#### Task data ####
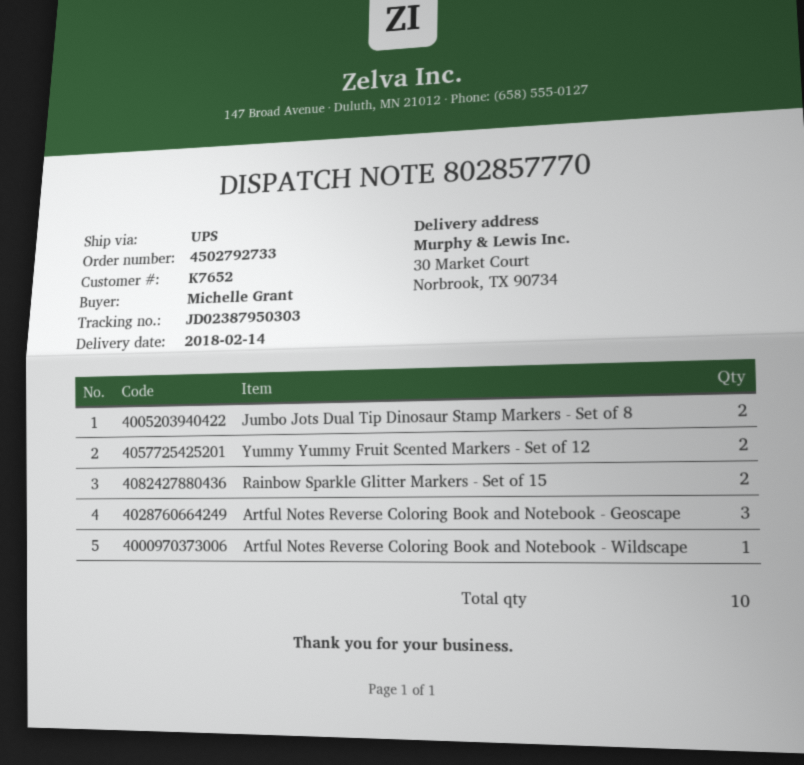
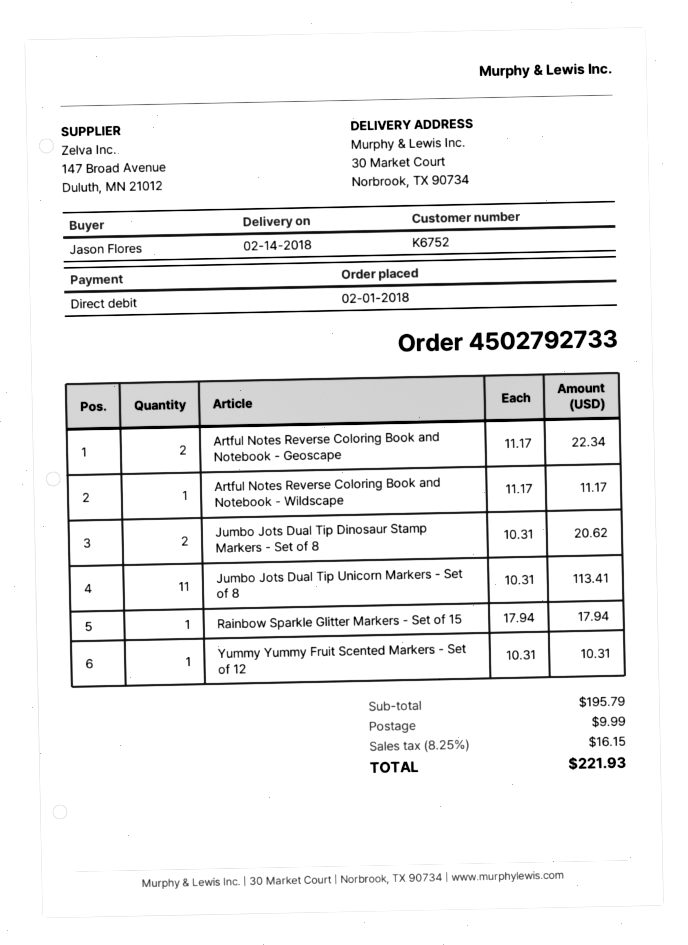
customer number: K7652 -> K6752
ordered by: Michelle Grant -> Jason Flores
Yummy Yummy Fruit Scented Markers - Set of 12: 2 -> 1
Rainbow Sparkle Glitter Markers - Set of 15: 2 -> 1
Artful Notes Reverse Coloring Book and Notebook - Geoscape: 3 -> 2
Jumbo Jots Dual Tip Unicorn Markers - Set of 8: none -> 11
####
#### Task data ####
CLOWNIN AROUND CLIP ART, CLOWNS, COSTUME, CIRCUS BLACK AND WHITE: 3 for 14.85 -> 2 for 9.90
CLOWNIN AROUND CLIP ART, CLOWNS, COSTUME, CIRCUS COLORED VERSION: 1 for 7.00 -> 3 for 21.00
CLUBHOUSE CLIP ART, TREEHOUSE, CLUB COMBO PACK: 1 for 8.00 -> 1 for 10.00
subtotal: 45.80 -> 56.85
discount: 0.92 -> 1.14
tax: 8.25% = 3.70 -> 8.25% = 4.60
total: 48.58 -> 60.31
####
#### Task data ####
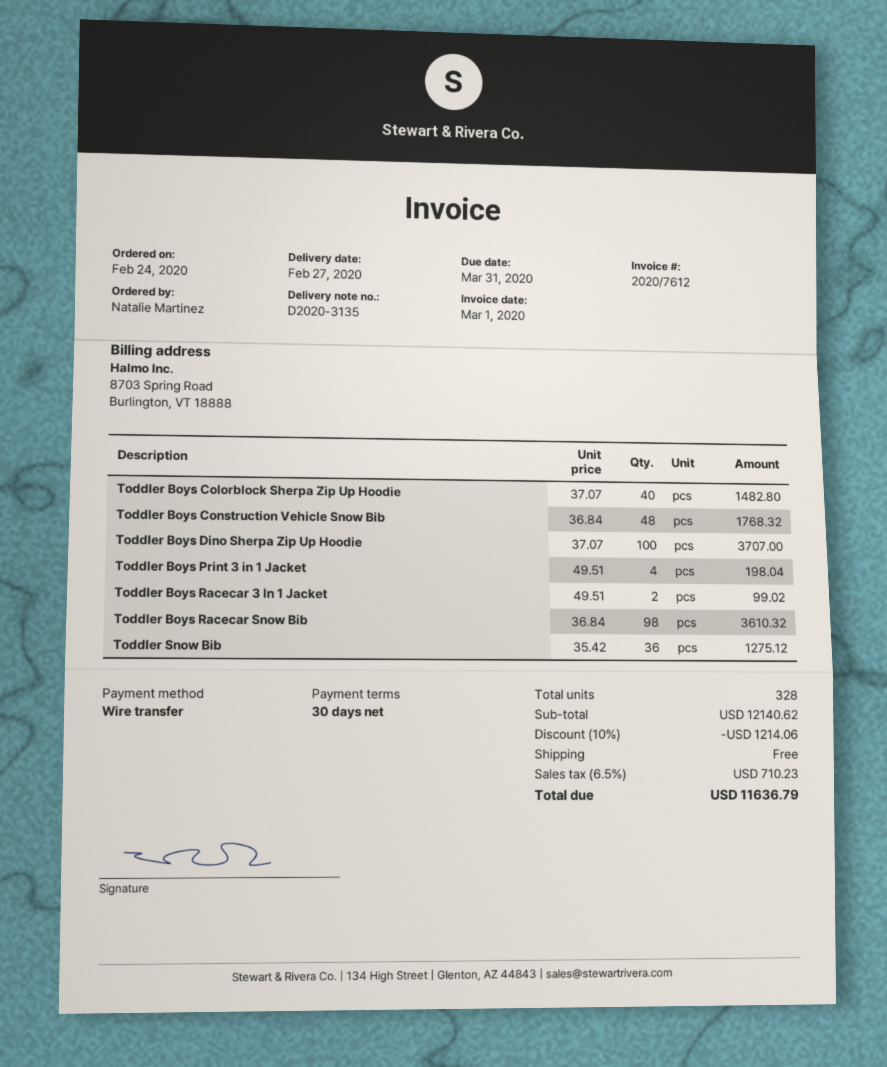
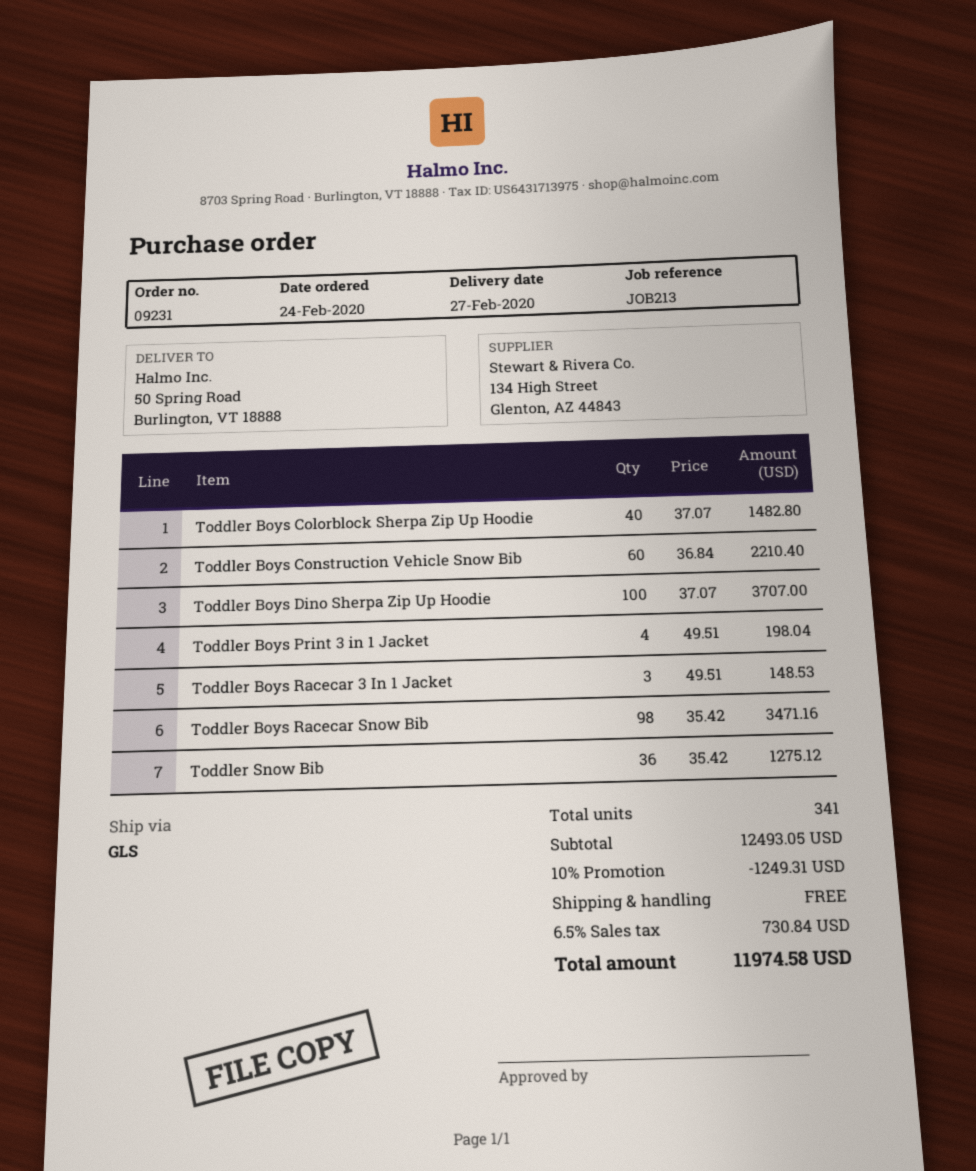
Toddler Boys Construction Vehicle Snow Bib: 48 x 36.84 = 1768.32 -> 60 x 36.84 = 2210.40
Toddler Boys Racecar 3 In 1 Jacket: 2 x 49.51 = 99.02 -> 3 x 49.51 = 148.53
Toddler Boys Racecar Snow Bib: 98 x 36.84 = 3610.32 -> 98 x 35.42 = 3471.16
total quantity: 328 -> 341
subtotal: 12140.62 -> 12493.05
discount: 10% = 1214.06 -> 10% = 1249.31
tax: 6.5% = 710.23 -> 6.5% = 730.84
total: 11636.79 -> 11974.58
####
Task prompt: Exact duplication is required for the lines above, from the line that contains "subtotal: 12140.62 -> 12493.05" to the line that contains "total: 11636.79 -> 11974.58", inclusive; omit all others.

Written solution:
subtotal: 12140.62 -> 12493.05
discount: 10% = 1214.06 -> 10% = 1249.31
tax: 6.5% = 710.23 -> 6.5% = 730.84
total: 11636.79 -> 11974.58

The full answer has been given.